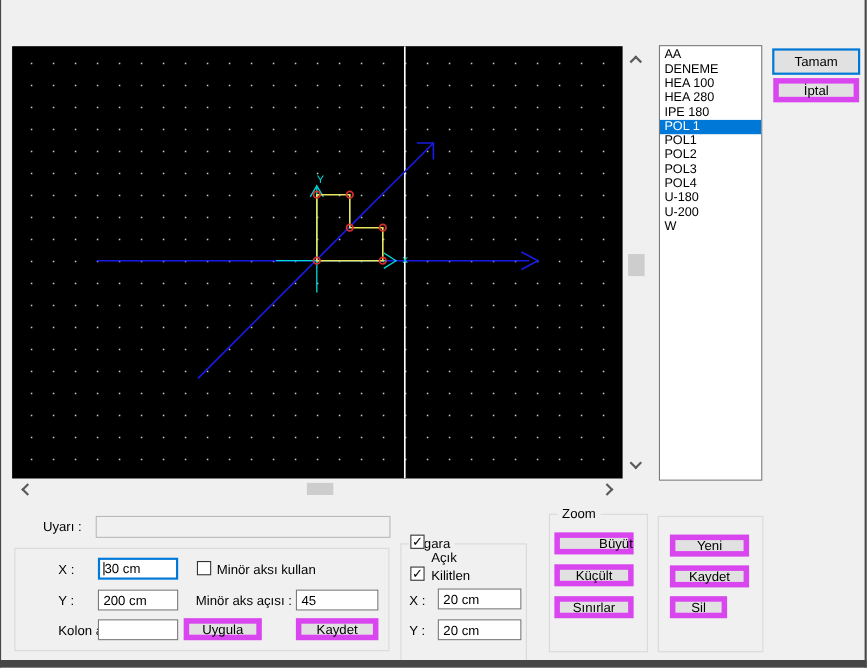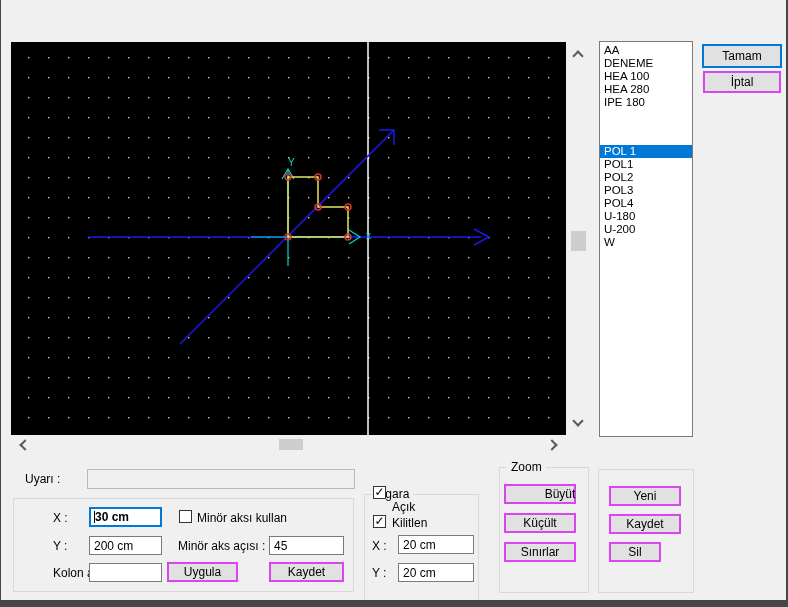"İptal" .btn { border: 2px solid #d946ef -> 5px solid #d946ef }
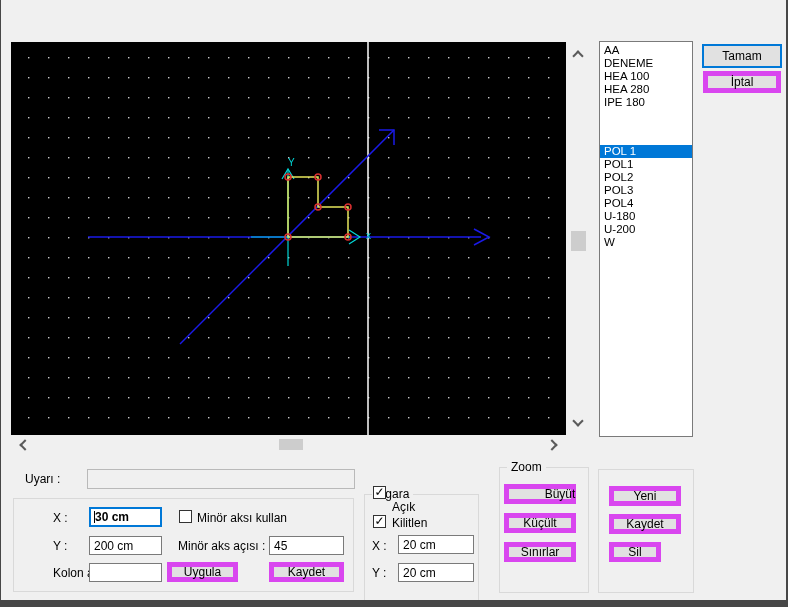"POL 1" .listbox .row.sel { margin-top: 36px -> none }
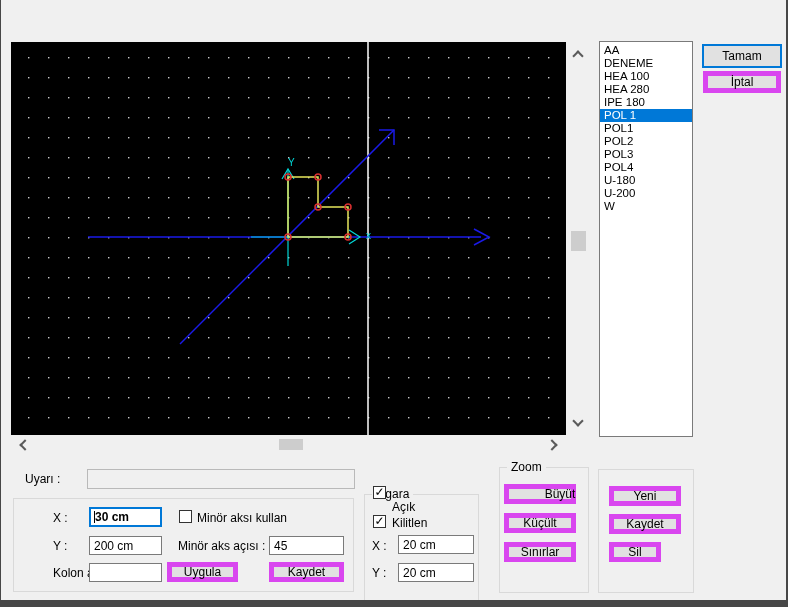"Uyarı :" span.lbl { left: 24px -> 38px }
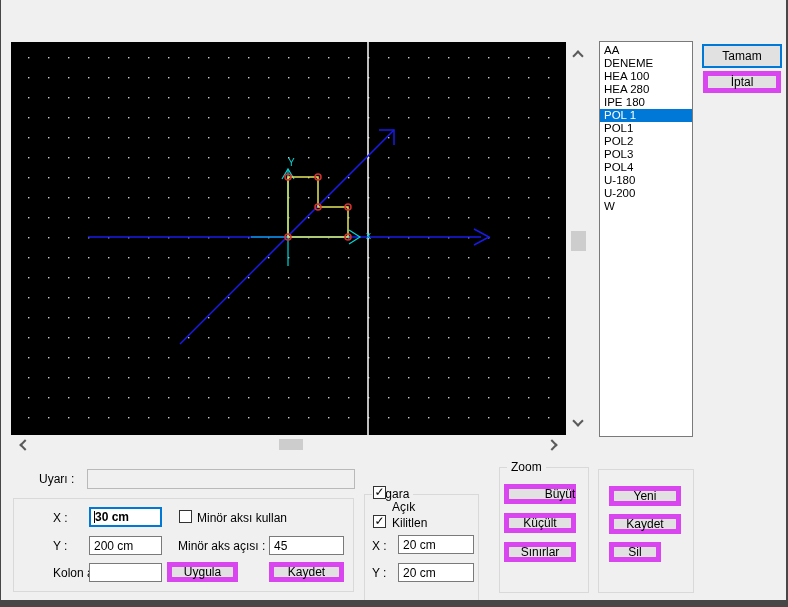"30 cm" div.field { font-weight: bold -> none }
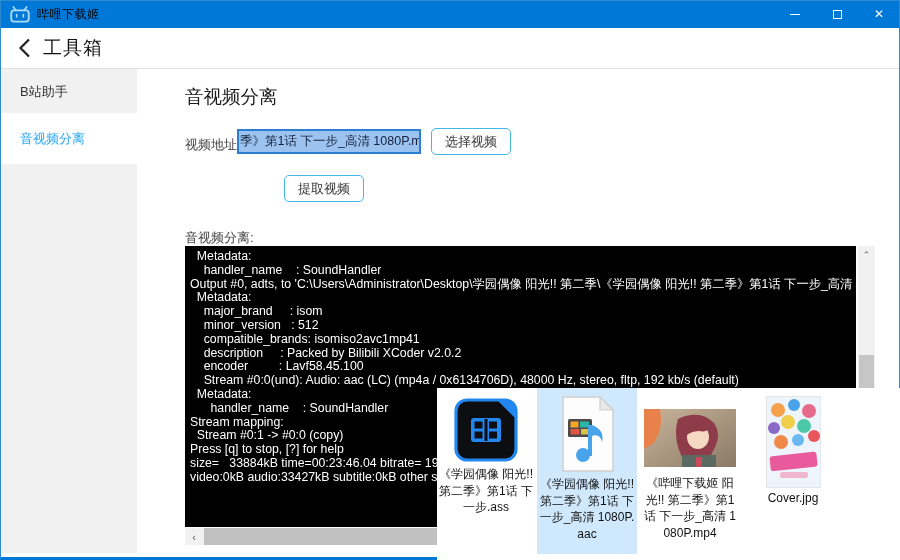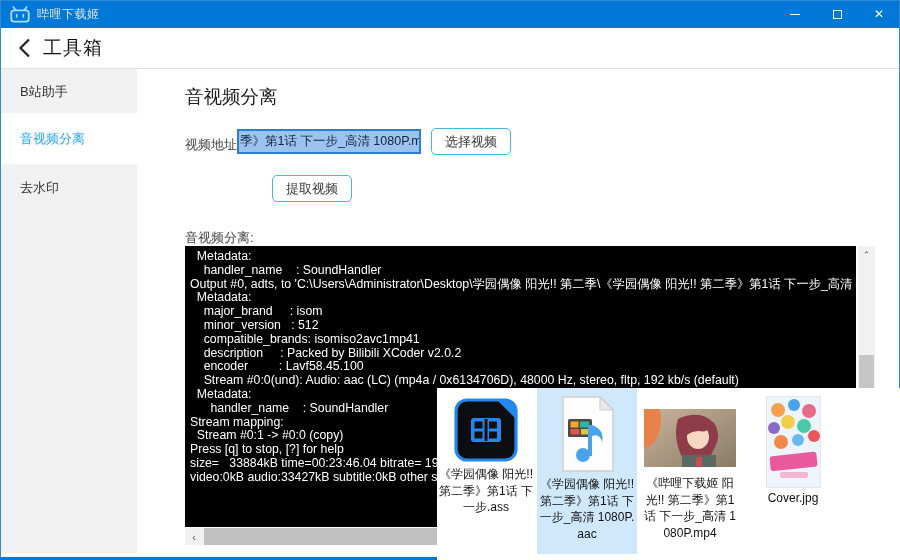"哔哩下载姬" .app-title { color: #e5e5e5 -> #000000 }
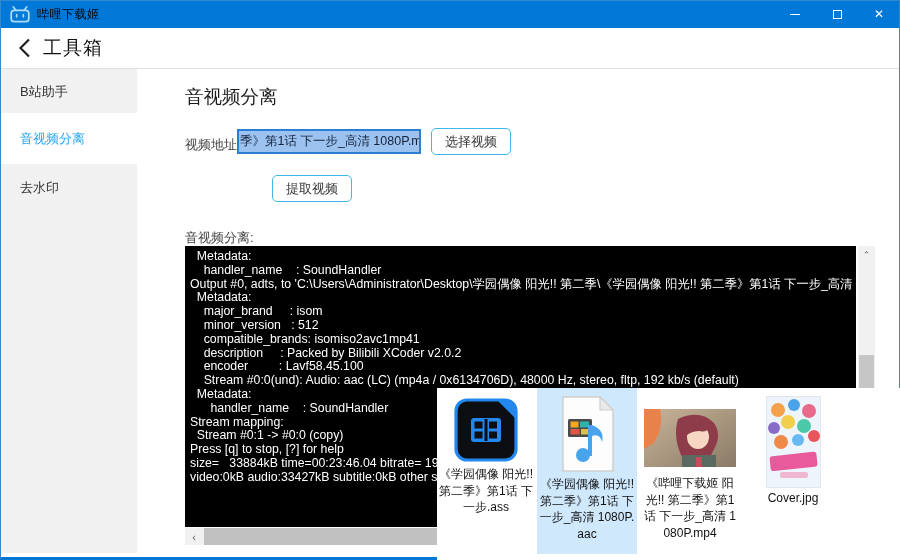"去水印" div.side-item { html: <div>去水印</div> -> none }
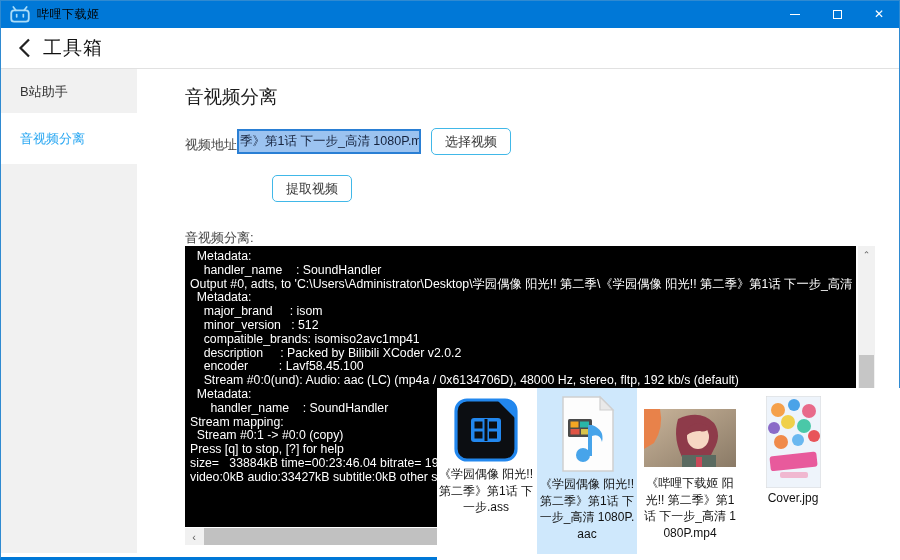"提取视频" .btn-video { left: 272px -> 284px }
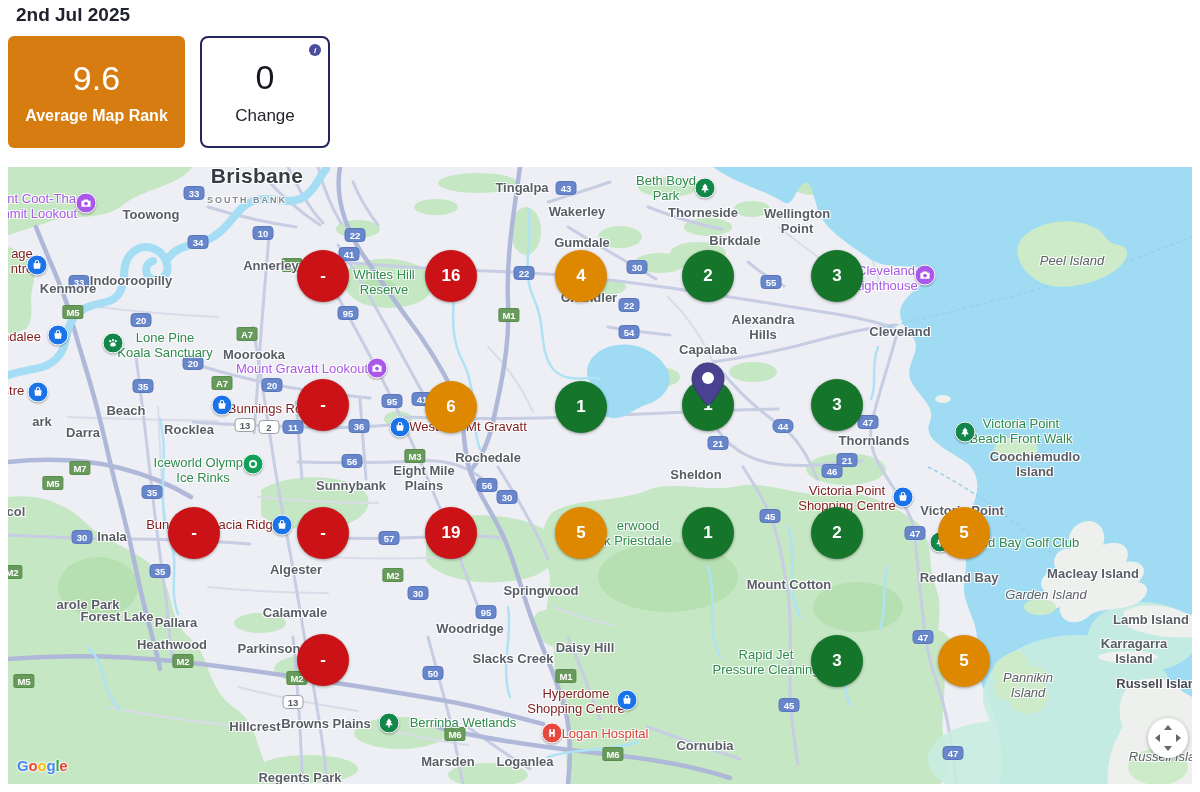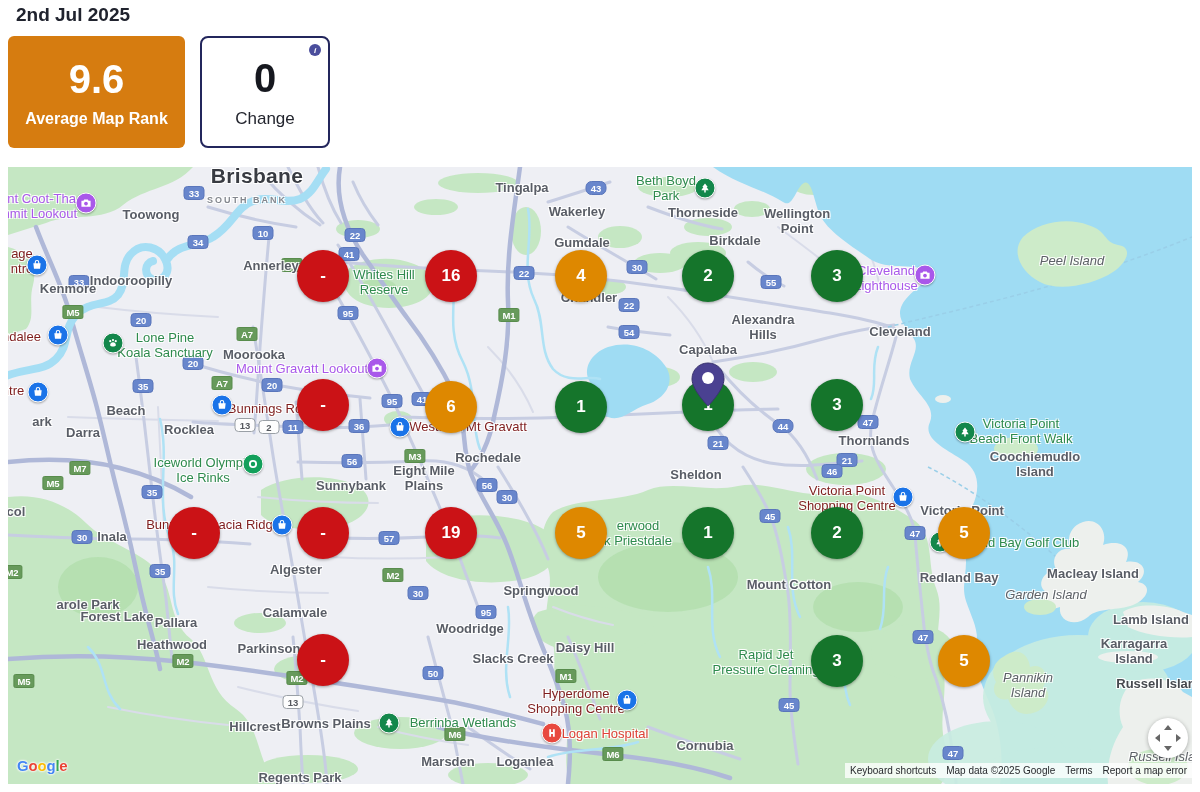"9.6" .card-value { font-size: 40px -> 34px; font-weight: 700 -> 400 }
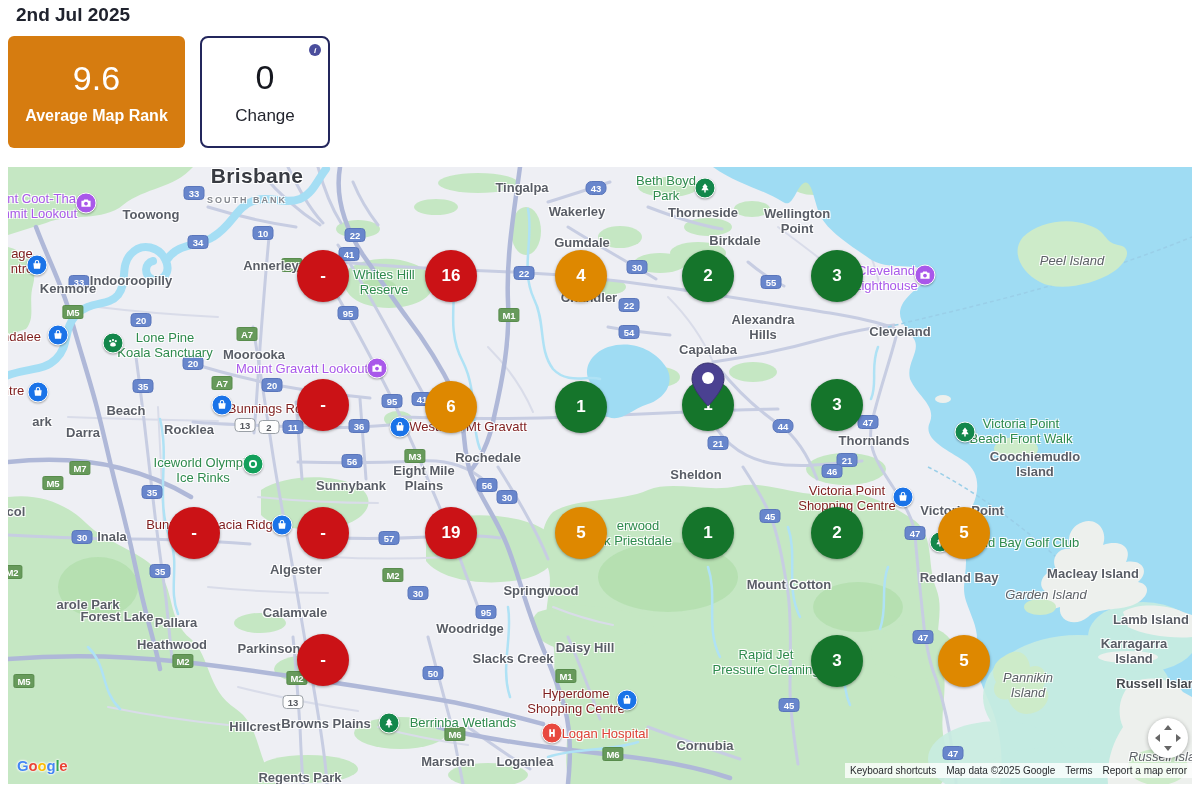"43" div.shield { border-radius: 6px -> none; left: 588px -> 558px }
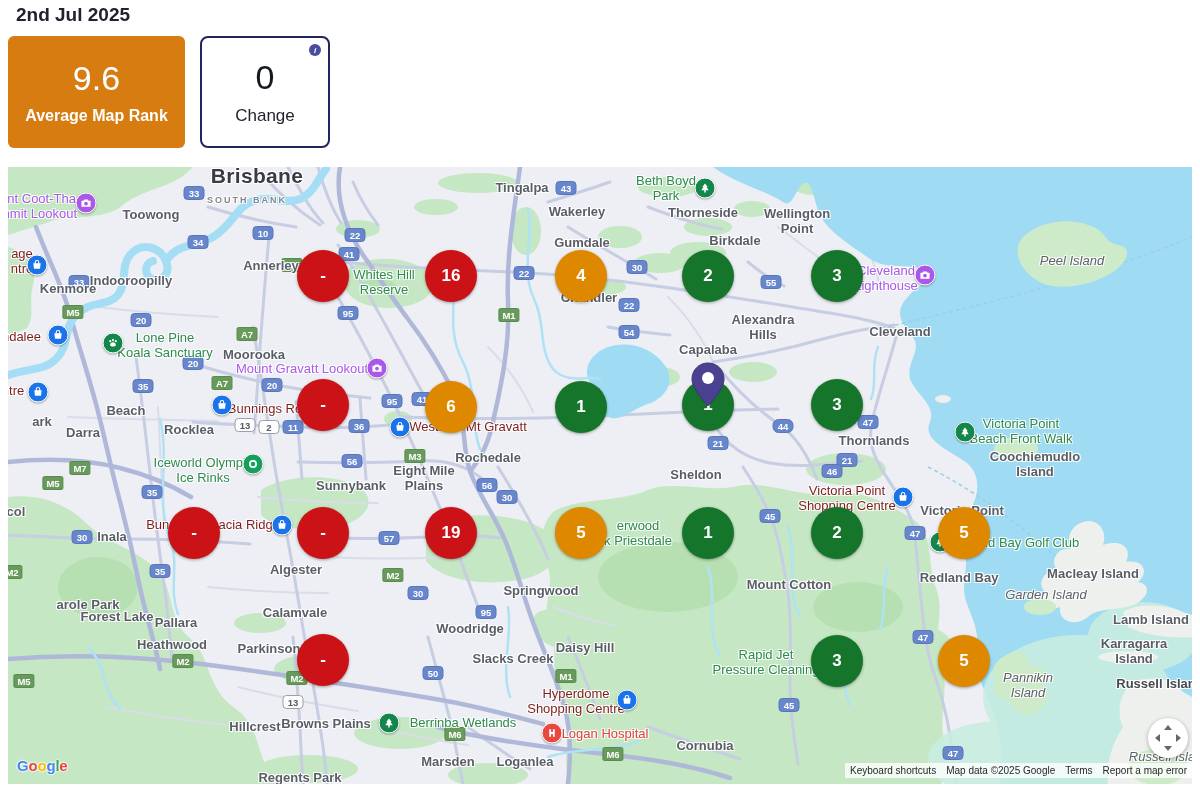"Keyboard shortcuts" div { html: <div> <span>Keyboard shortcuts</span> <span>Map data ©2025 Google</span> <span>Terms</span> <span>Report a map error</span> </div> -> none }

Work required
Omit the pictures, then print the rest of the listing above exactly.

Exercise response
"İptal" .btn { border: 2px solid #d946ef -> 5px solid #d946ef }
"POL 1" .listbox .row.sel { margin-top: 36px -> none }
"Uyarı :" span.lbl { left: 24px -> 38px }
"30 cm" div.field { font-weight: bold -> none }
"哔哩下载姬" .app-title { color: #e5e5e5 -> #000000 }
"去水印" div.side-item { html: <div>去水印</div> -> none }
"提取视频" .btn-video { left: 272px -> 284px }
"9.6" .card-value { font-size: 40px -> 34px; font-weight: 700 -> 400 }
"43" div.shield { border-radius: 6px -> none; left: 588px -> 558px }
"Keyboard shortcuts" div { html: <div> <span>Keyboard shortcuts</span> <span>Map data ©2025 Google</span> <span>Terms</span> <span>Report a map error</span> </div> -> none }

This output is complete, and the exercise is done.